If none of the available tattoo artwork speaks to you, most artists are open to custom work, where you work together in creating the tattoo design idea. Anything is possible: people get themes (like nautical, tribal, geometric, mandala), lettering fonts for words or phrases, nature based (roses, a butterfly, an elephant)… the list goes on. Thinking about your tattoo idea may take time, but it’s worth being certain. A bit of a bummer to get tattooed then have to deal with cover-ups or laser tattoo removal…

It’s good to also consider the size (small tattoo vs. full sleeve), the colors (black, black and grey, colors) the shading and overall tattoo style (blackwork vs. Fine line vs. realism). It’s also okay to ask for a price estimate, but always take a bit more cash just in case. Once, my tattoo artist and I had misunderstood each other and it required him reworking the entire tattoo design. Since it was partially my miscommunication, I was able to pay for the adjustments and the extra time spent. Everyone left happy.

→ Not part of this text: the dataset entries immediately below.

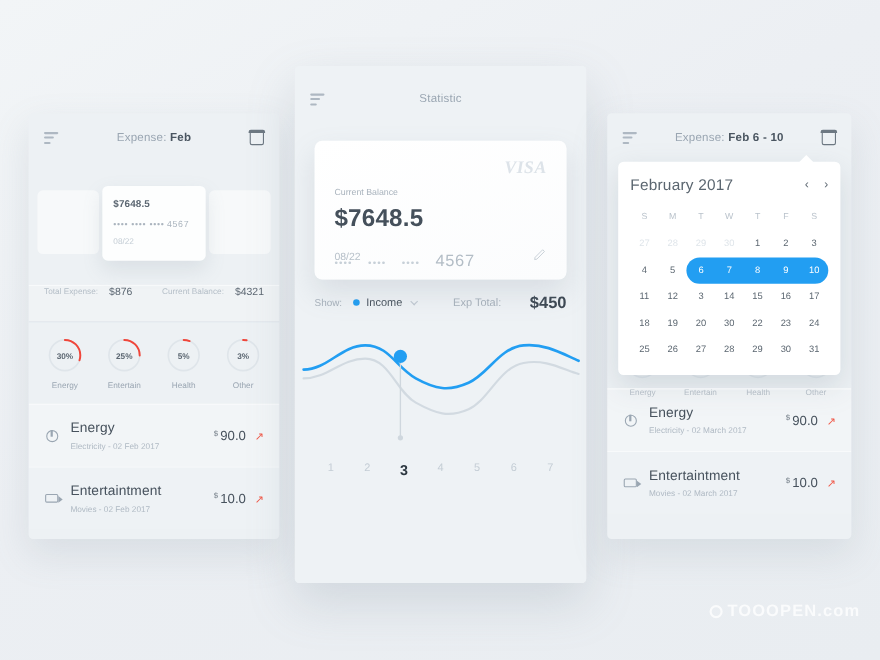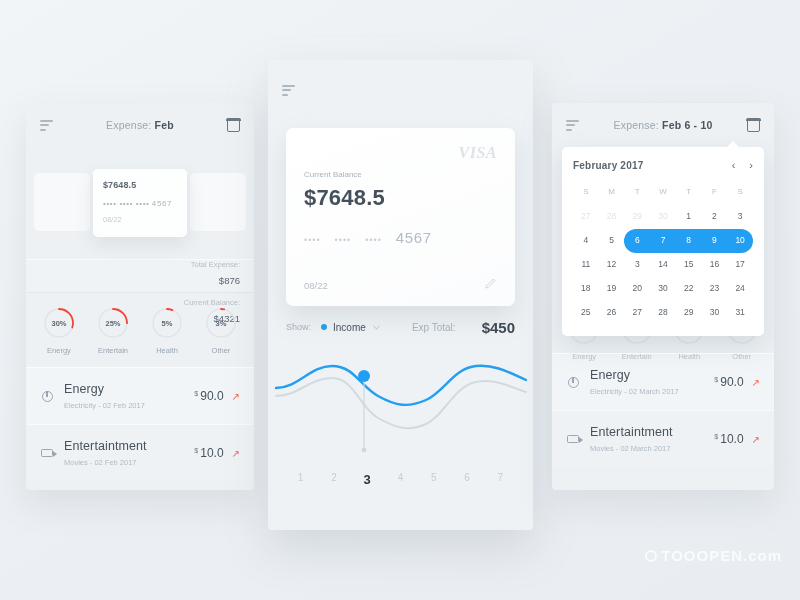--- a/index.html
+++ b/index.html
@@ -393,6 +393,9 @@
             <i></i>
             <i></i>
           </div>
+        <div class="appbar-title">
+          <span>Statistic</span>
+        </div>
       </div>
 
       <div class="visa-card">

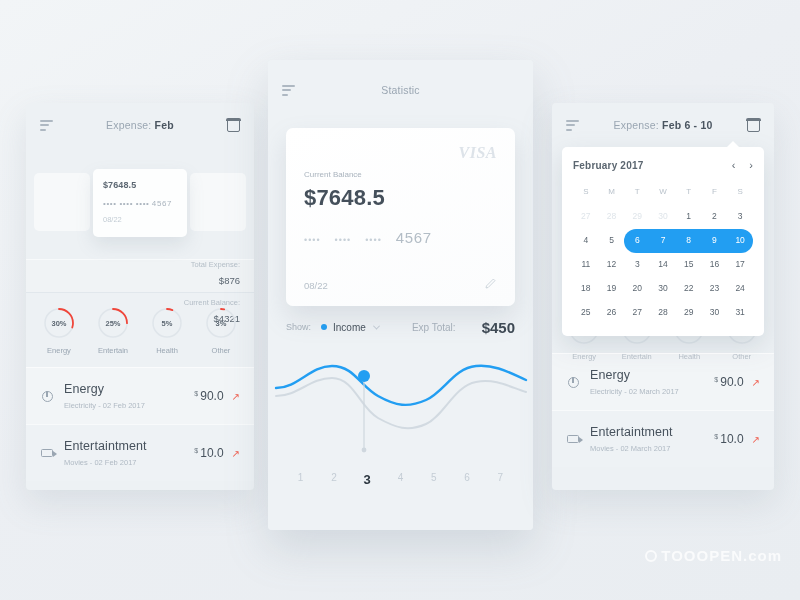--- a/index.html
+++ b/index.html
@@ -159,7 +159,7 @@
   .center .inner { background: #eef2f5; height: 100%; }
   .visa-card {
     margin: 8px 18px 0 18px;
-    height: 178px;
+    height: 126px;
     background: linear-gradient(160deg,#ffffff 0%, #fbfcfd 100%);
     border-radius: 7px;
     box-shadow: 0 12px 26px rgba(120,135,150,.18);

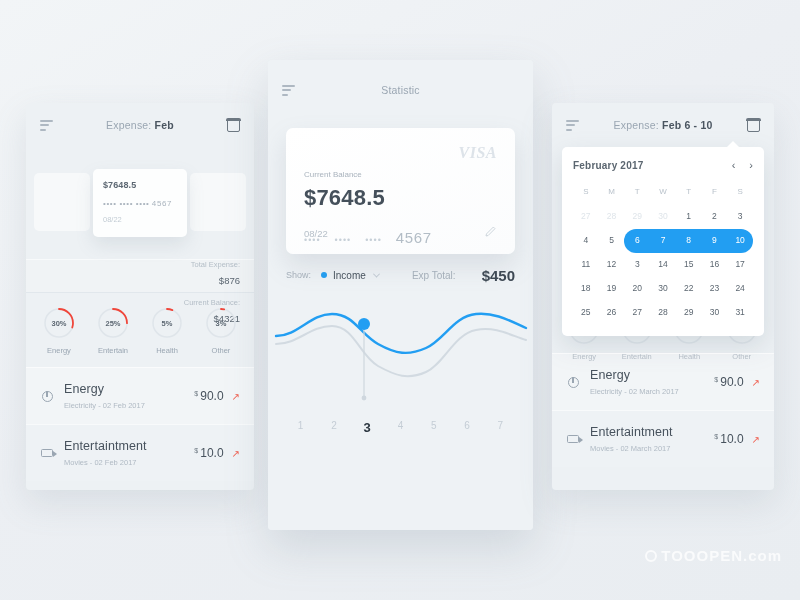--- a/index.html
+++ b/index.html
@@ -240,7 +240,7 @@
     border-bottom: 7px solid #ffffff;
   }
   .cal-head { display: flex; align-items: center; margin-bottom: 12px; }
-  .cal-month { font-size: 10px; color: #5b6670; font-weight: 700; letter-spacing:.2px;}
+  .cal-month { font-size: 14px; color: #5b6670; font-weight: 400; letter-spacing:.2px;}
   .cal-nav { margin-left: auto; display: flex; gap: 14px; }
   .cal-nav span { font-size: 11px; color: #5b6670; cursor: pointer; line-height: 1; }
   .cal-grid { display: grid; grid-template-columns: repeat(7, 1fr); }

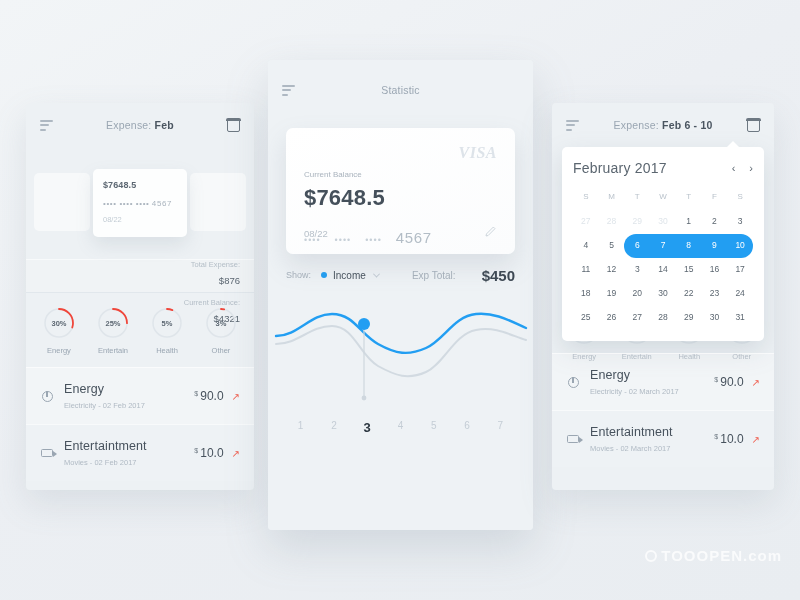--- a/index.html
+++ b/index.html
@@ -91,12 +91,11 @@
 
   
   .totals {
-    display: flex; align-items: flex-end; height: 34px;
+    display: flex; align-items: flex-start; height: 34px;
     padding: 0 14px; gap: 6px;
     border-top: 1px solid rgba(255,255,255,.55);
     border-bottom: 1px solid rgba(200,210,220,.35);
     background: rgba(255,255,255,.16);
-    flex-direction: column;
   }
   .tot-lab { font-size: 7.5px; color: #b4bec7; }
   .tot-val { font-size: 9.5px; color: #5c6772; font-weight: 400; margin-left: 4px; }

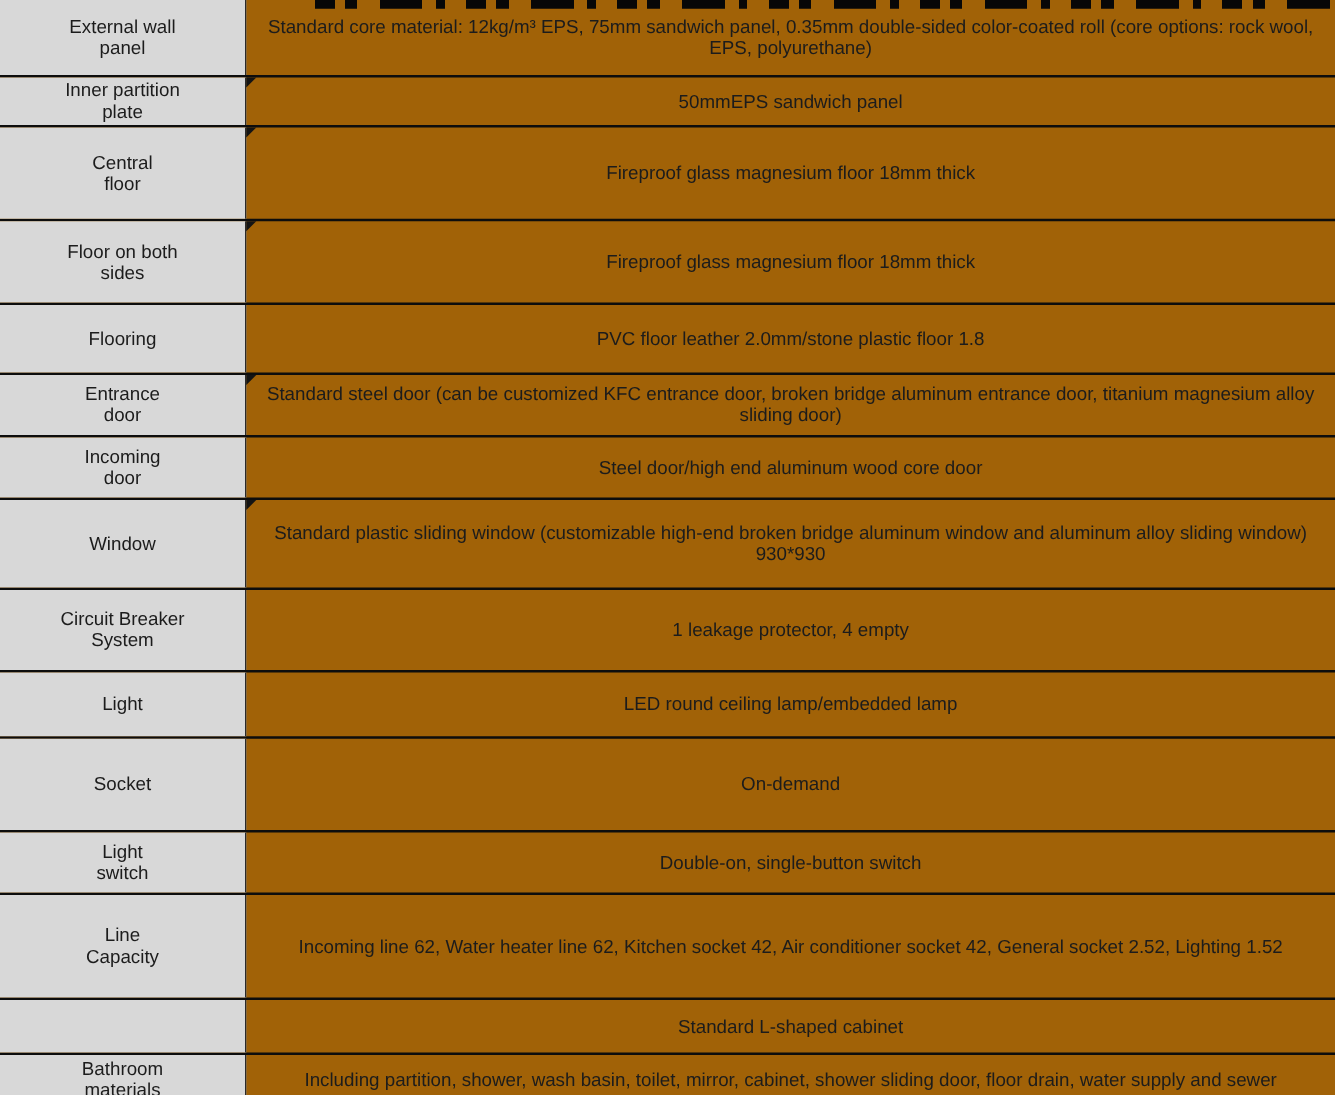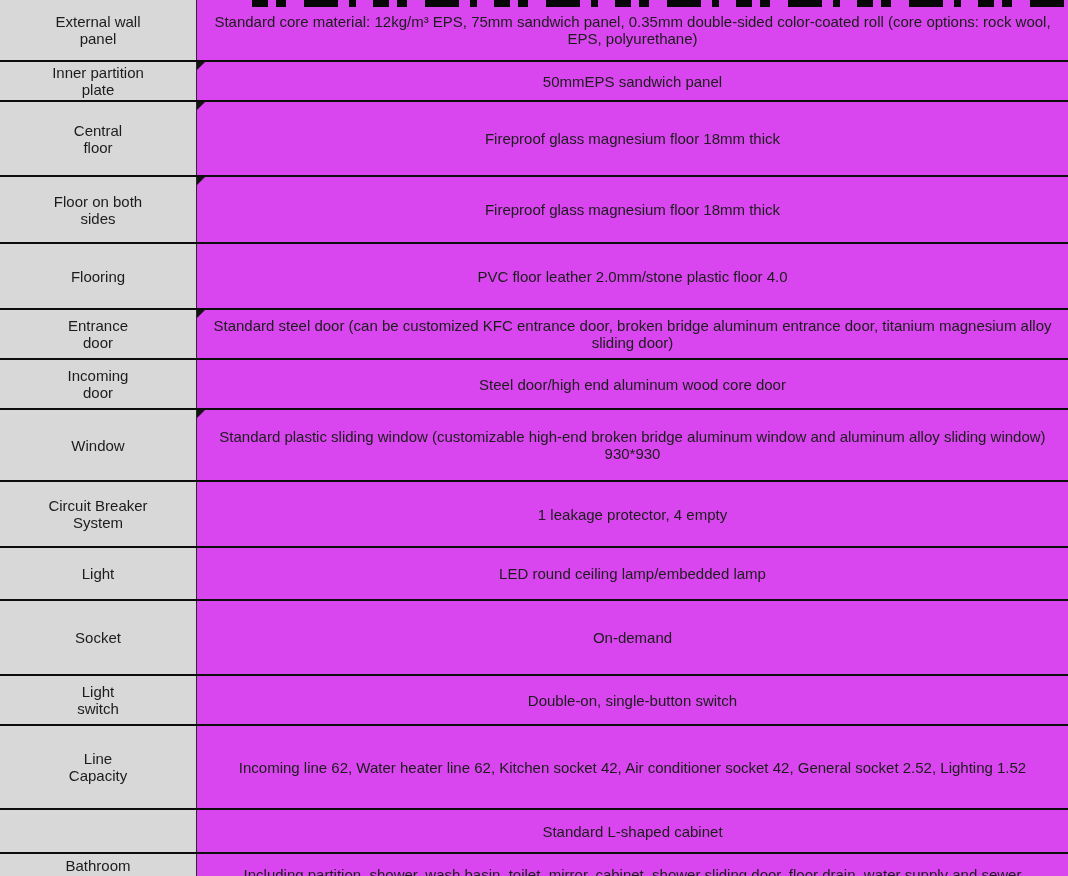--- a/index.html
+++ b/index.html
@@ -7,7 +7,7 @@
     width:1068px;height:876px;overflow:hidden;background:#ffffff;
     font-family:"Liberation Sans",sans-serif;color:#1c1c1c;
   }
-  .table{position:relative;width:1068px;height:876px;background:#d946ef;}
+  .table{position:relative;width:1068px;height:876px;background:#a16207;}
   .row{display:flex;box-sizing:border-box;border-bottom:2px solid #0d0d0d;width:1068px;}
   .cell{display:flex;align-items:center;justify-content:center;text-align:center;box-sizing:border-box;}
   .label{

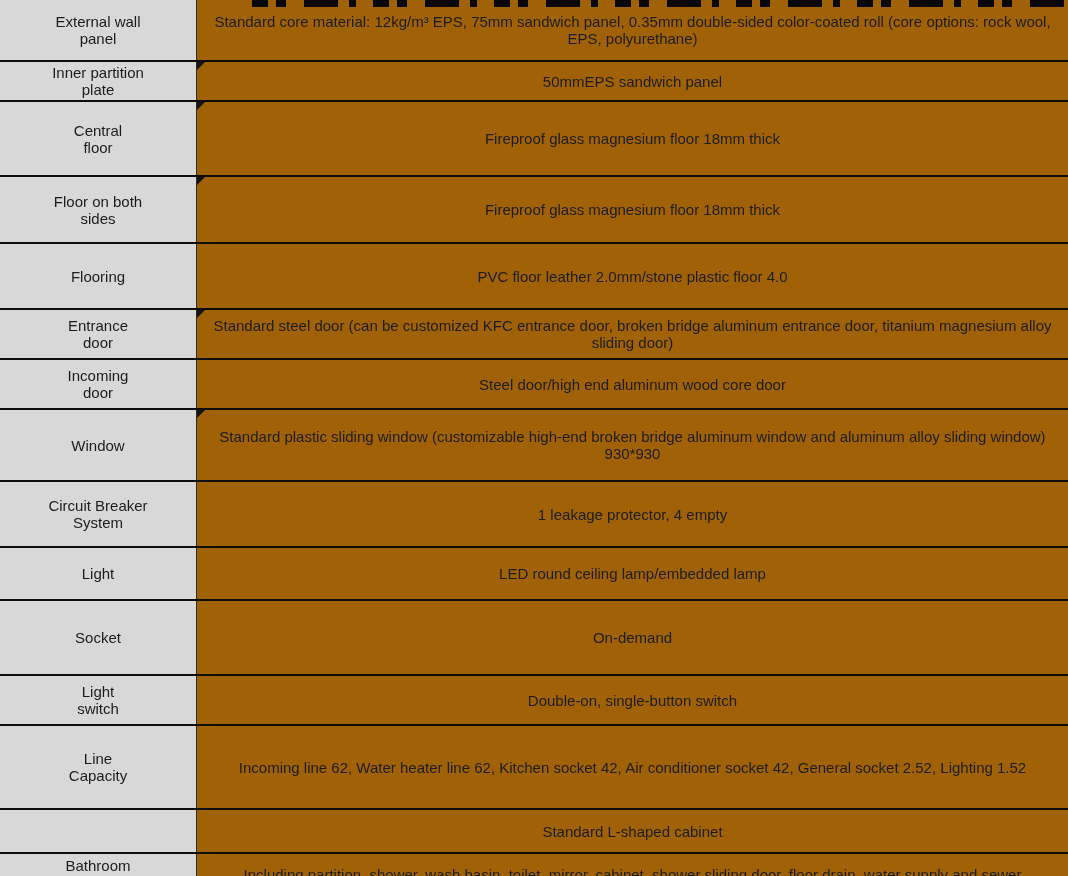--- a/index.html
+++ b/index.html
@@ -27,7 +27,7 @@
   .row-1{height:40px}
   .row-2{height:75px}
   .row-3{height:67px}
-  .row-4{height:66px}
+  .row-4{height:56px}
   .row-5{height:50px}
   .row-6{height:50px}
   .row-7{height:72px}

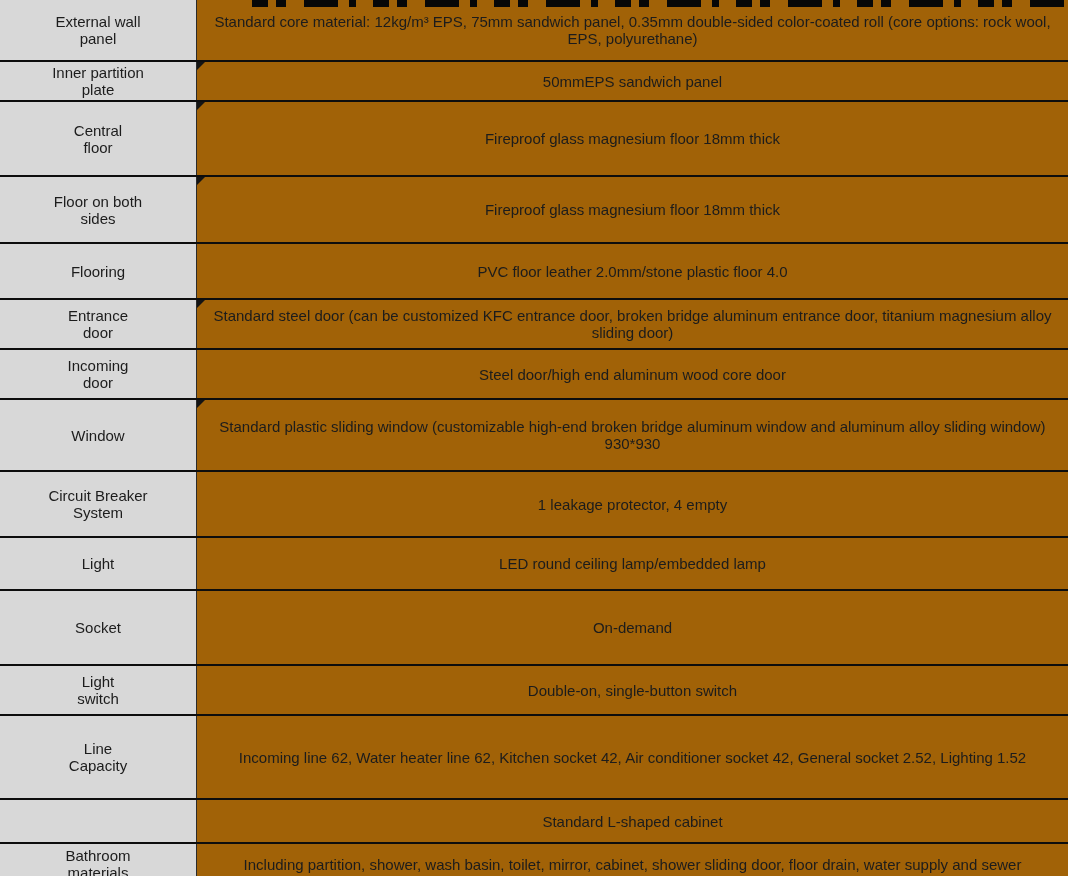--- a/index.html
+++ b/index.html
@@ -80,7 +80,7 @@
 
   <div class="row row-4">
     <div class="cell label">Flooring</div>
-    <div class="cell value">PVC floor leather 2.0mm/stone plastic floor 4.0</div>
+    <div class="cell value">PVC floor leather 2.0mm/stone plastic floor 1.8</div>
   </div>
 
   <div class="row row-5 has-marker">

Let me answer this burning question: how bad will my tattoo hurt? Well, it depends on the tattoo placement and your pain tolerance. Overall, I’ve described the sensation of stick and poke like a very deep nail scratch dragging into you. A tattoo machine is similar but a bit more stabbing. The closest I could describe my most painful tattoo would be someone plucking your hair repeatedly. It’s intense, very localized pain. But manageable, I’ve got 12 after all.

Recovery for your new tattoo

Tattoo aftercare to allow proper scarring is so important for it to look good healed later on. Once the tattoo done, the tattooist usually has a set of guidelines they give to customers about aftercare. An amazing tattoo comes with amazing aftercare. Follow those instructions, which usually have to do with stopping certain physical activities and avoiding contamination of your tattooed area for a set amount of time.

A tattoo will peel and itch a lot. Resist the urge, and keep the site clean. Tattoo ink may look like it’s falling off, but it’s just the old skin shedding and healing. Once healed, you can show off your new ink. That’s when it sinks in that this tattoo is a part of you, and will follow you everywhere. I will warn you though, your last time at the tattoo parlor is never the last time!